Yaşanmış onca acı, harap olmuş onca hayattan sonra artık her şeyi normal karşılamak zorunda kalıyorsunuz. Şarkı sözlerinin ifade ettiği gibi; Beyrut'un kalplerde açtığı yara, yaktığı ateş, o kadar geniş ve yakıcı ki, Beyrut'un yaralarının daha da üstünde!" Çelik kapının ardına "manifesto"ya dönüşen bu duygularla girerseniz... Artık, itiraz etme şansınız yoktur! Onların kuralları geçerlidir, onların istekleri elzemdir! Biz de öyle yaptık zaten.
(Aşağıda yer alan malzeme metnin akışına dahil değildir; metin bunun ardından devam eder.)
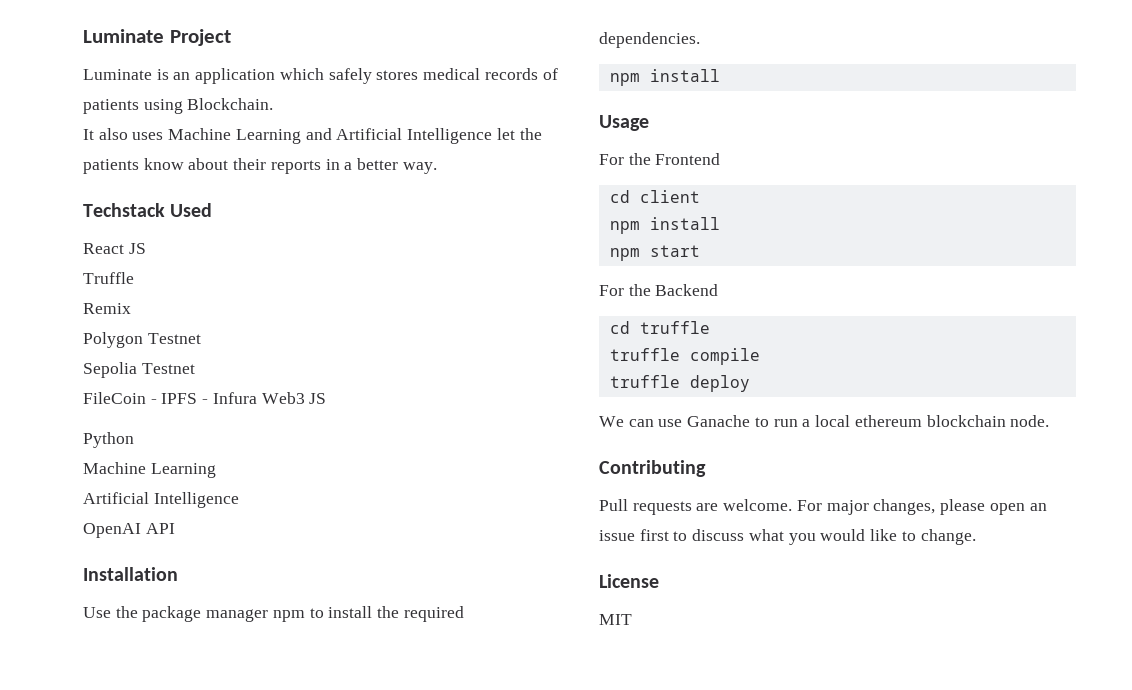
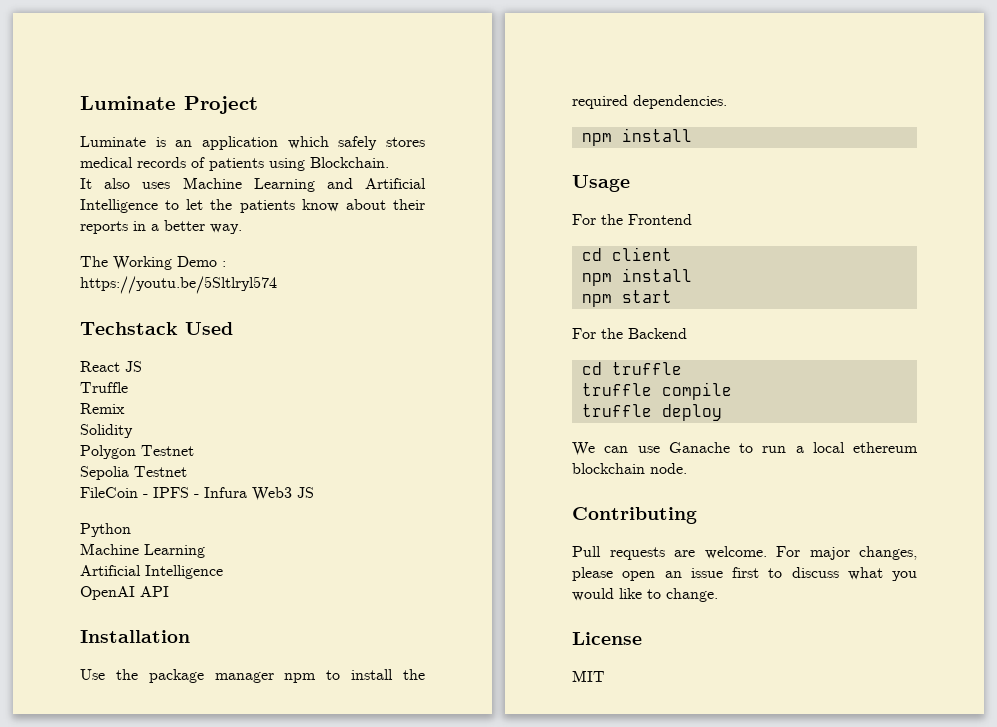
- It also uses Machine Learning and Artificial Intelligence let the patients know about their reports in a better way.
+ It also uses Machine Learning and Artificial Intelligence to let the patients know about their reports in a better way.
+ The Working Demo : https://youtu.be/5Sltlryl574
+ Solidity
Dile kolay. "Bir el hareketi"yle dağların ardına hayatlar "armağan" eden, "akraba hayatlar"ı bir "cihat" ilanıyla ölüme gönderen bir kişiyle yüz yüze geleceksiniz. "Düşman ülke"nin, yani İsrail'in, ilk hedeflerinden biri haline gelmiş "otorite"yle yan yana duracaksınız. Ve "normal seyrindeki hayat"la ilgisi olmayan, "yabancı diyarlardan gelmiş misafir"i ender kabul eden bir siyasi liderle karşı karşıya olacaksınız! O halde yapacağınız tek şey; çevreyi gözlemek, notlar tutmak, dinlemek ve "vakte uygun" soru!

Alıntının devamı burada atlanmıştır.